The statement said the agreement although ratified by Parliament, would not immediately come into force, adding that, Article 19 of the Agreement required that, it would only come into force when the parties to it have exchanged the required diplomatic ‘notes.’
However, it said where confidentiality is genuinely required, such documents are supposed to be given the requisite status under the State Secrets Act, 1962 (Act 101), and more so, the security classification of such agreements is specifically agreed upon in negotiations so that the state-parties to them would have a uniform and reciprocal treatment of such documents in their respective jurisdictions.

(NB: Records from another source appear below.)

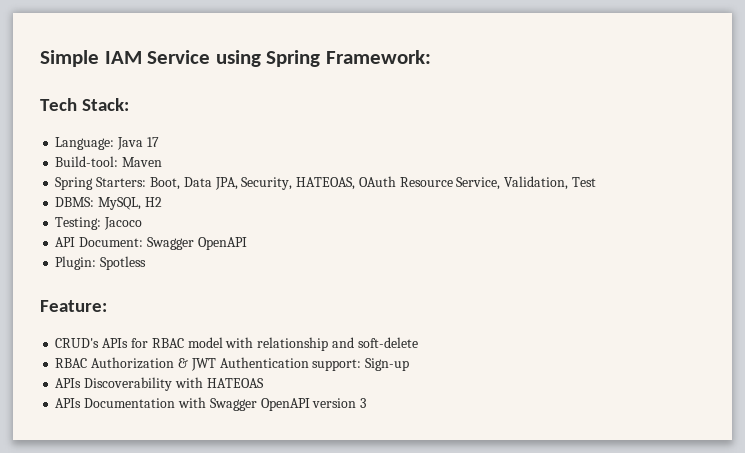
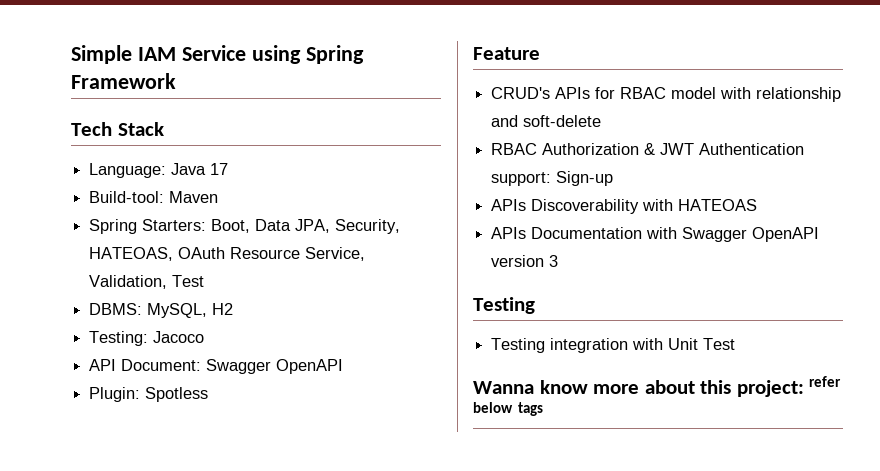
- Simple IAM Service using Spring Framework:
+ Simple IAM Service using Spring Framework
- Tech Stack:
+ Tech Stack
- Feature:
+ Feature
  APIs Documentation with Swagger OpenAPI version 3
+ Testing
+ Testing integration with Unit Test
+ Wanna know more about this project: refer below tags

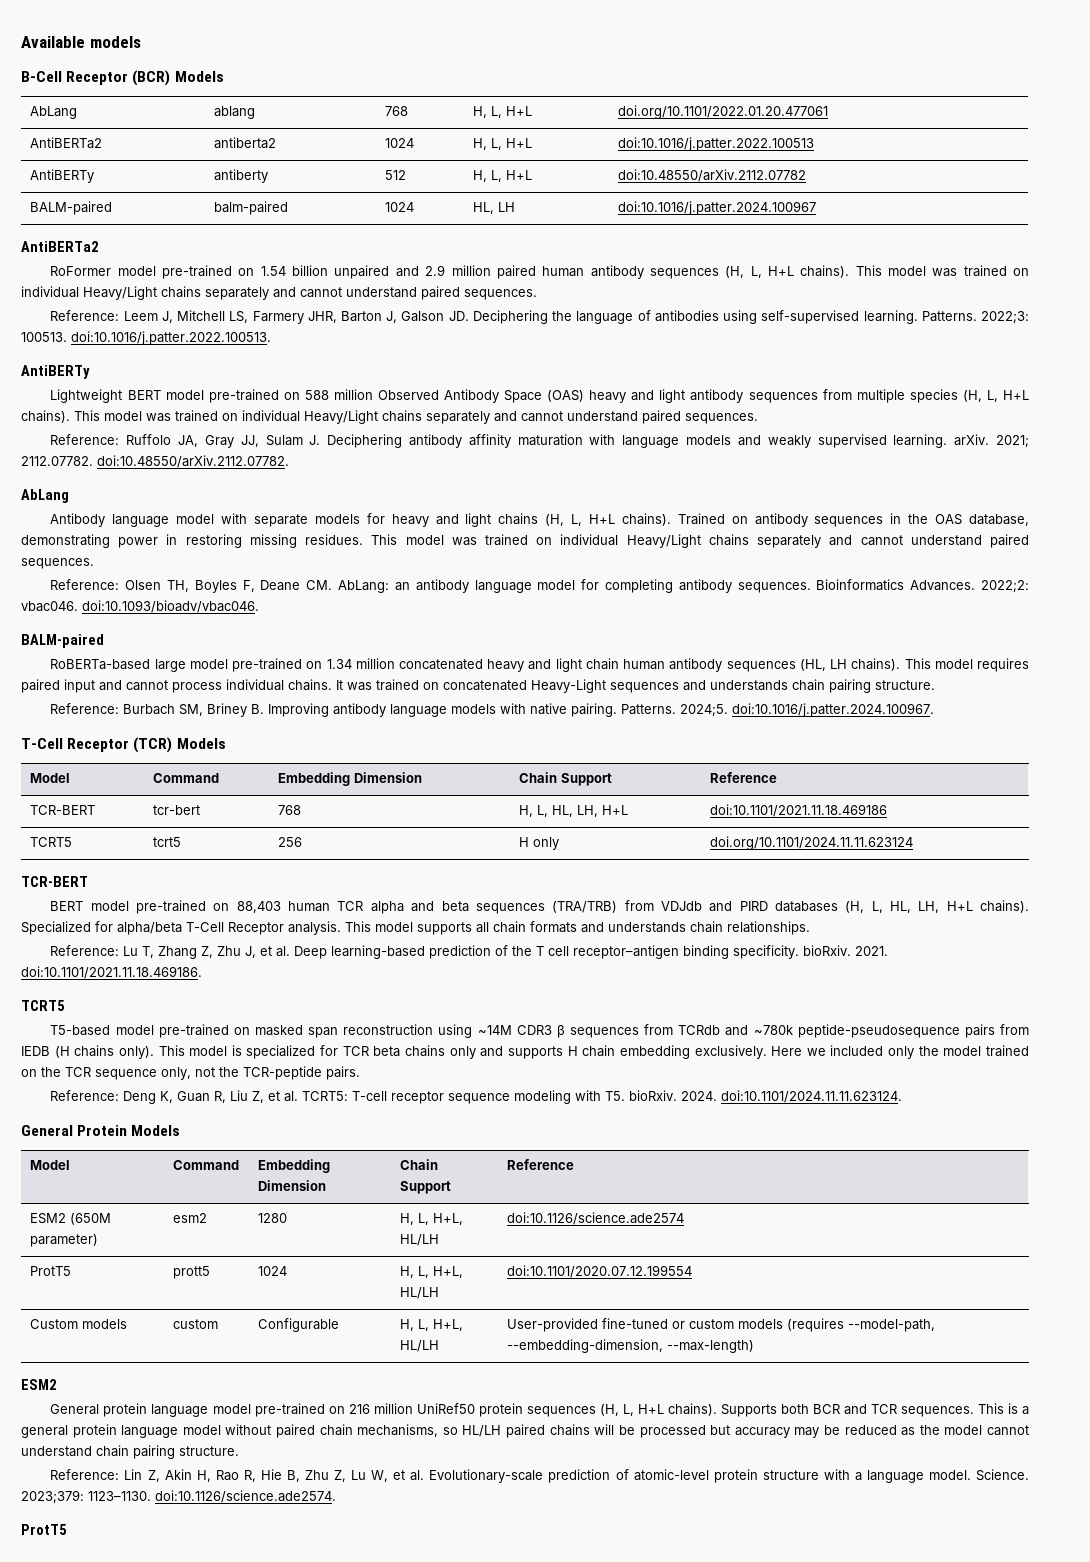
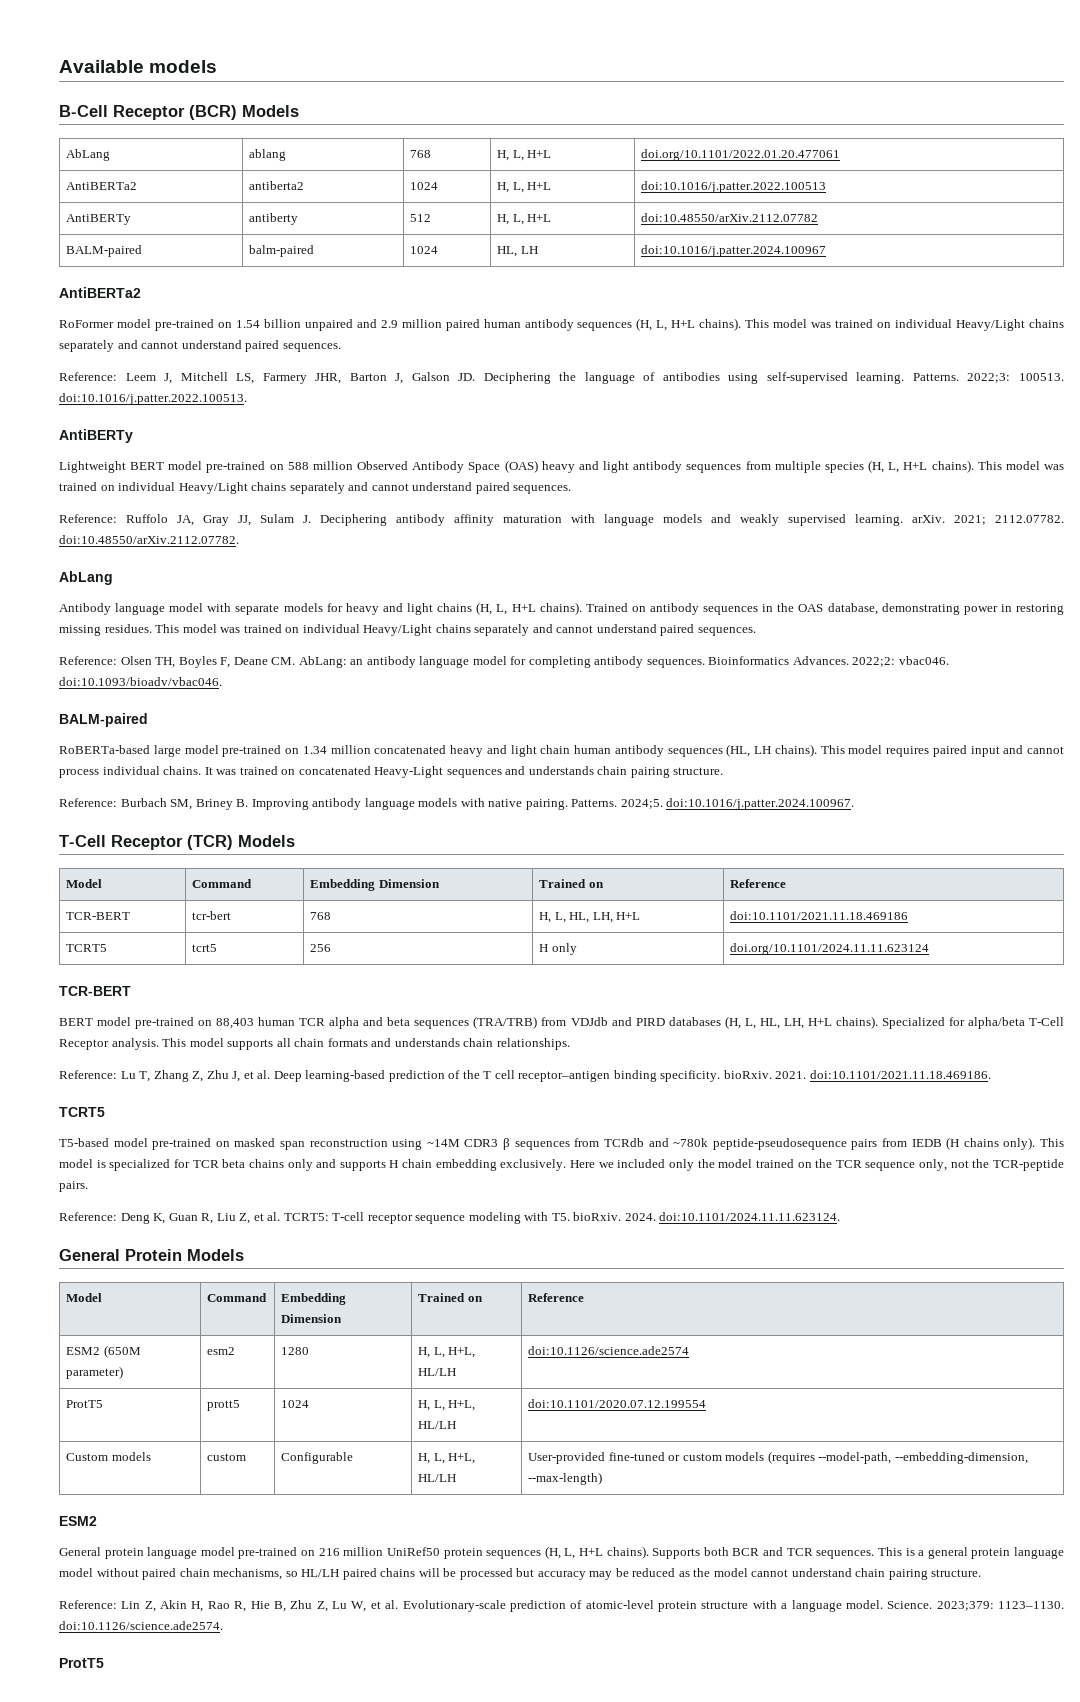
  T-Cell Receptor (TCR) Models
- Model | Command | Embedding Dimension | Chain Support | Reference
+ Model | Command | Embedding Dimension | Trained on | Reference
  General Protein Models
- Model | Command | Embedding Dimension | Chain Support | Reference
+ Model | Command | Embedding Dimension | Trained on | Reference

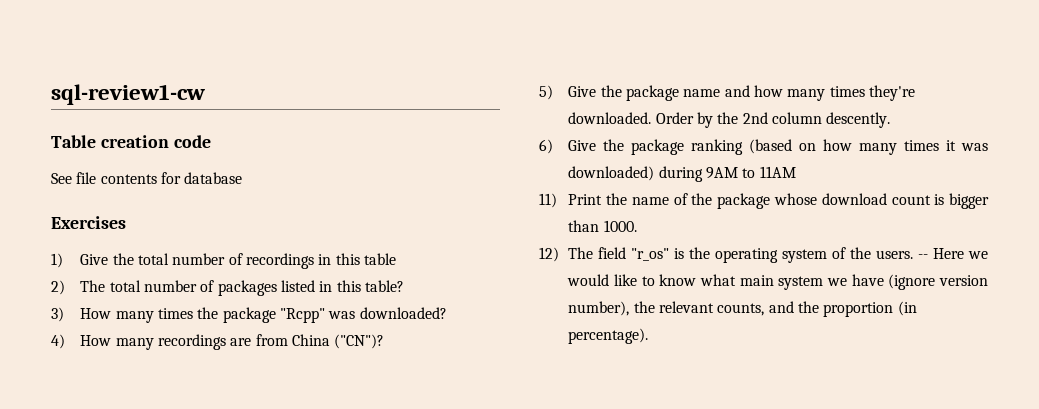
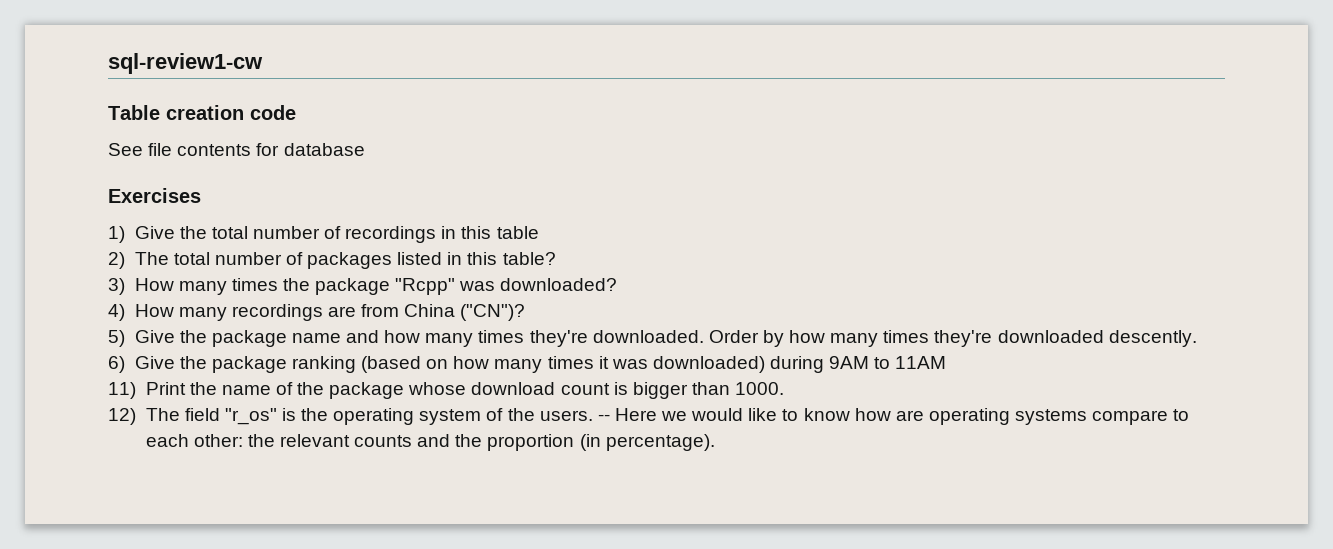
- Order by the 2nd column descently.
+ Order by how many times they're downloaded descently.
- -- Here we would like to know what main system we have (ignore version number), the relevant counts, and the proportion (in percentage).
+ -- Here we would like to know how are operating systems compare to each other: the relevant counts and the proportion (in percentage).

It indicated that the portions of the Ghana-US Military Agreement cooperation that confer diplomatic status, privileges and immunities on the US Military and its agents would require a Legislative Instrument prepared by the President and sent to Parliament for passage before it could be enforced.
‘‘Ghana passed the Diplomatic Immunities Act, 1962 (ACT 148), according to section one of the Act, to give “the force of law” to the receiving state obligations under (“Articles 22, 23, 24, and 27 to 40 of the Vienna Convention (which regulate the immunities and privileges, including exemption from taxation, freedom of communication, inviolability of premises and immunity from civil and criminal jurisdiction, to be conferred upon diplomatic agents).
‘‘These privileges and immunities apply automatically to “diplomatic agents” (which would include military attaches) and not to any other persons or organisations, including members of visiting military forces, who are ordinarily covered by the Visiting Forces Act, 1962 (Act 117),’’ the statement explained.
It said for all such other persons or organisations, section two of the Diplomatic Immunities Act demands that “the President may, by legislative instrument, make Regulations extending any or all of the immunities and privileges conferred on diplomatic agents by virtue of this Act to prescribed organisations and prescribed representatives and officials, subject to such conditions and limitations as may be prescribed.
It noted that, that provision empowers the President to extend the status, privileges and immunities to persons other than diplomats properly so-called.
However, once the President elects to exercise this power, he is bound to act by or under a Legislative Instrument, which must be placed before and passed by Parliament under Article 11 of the Constitution.
The statement, however, appreciated the fact that, the agreement was initially sent to Parliament, noting that, it was the third time in the history of the Fourth Republic that such an agreement has been sent for parliamentary ratification.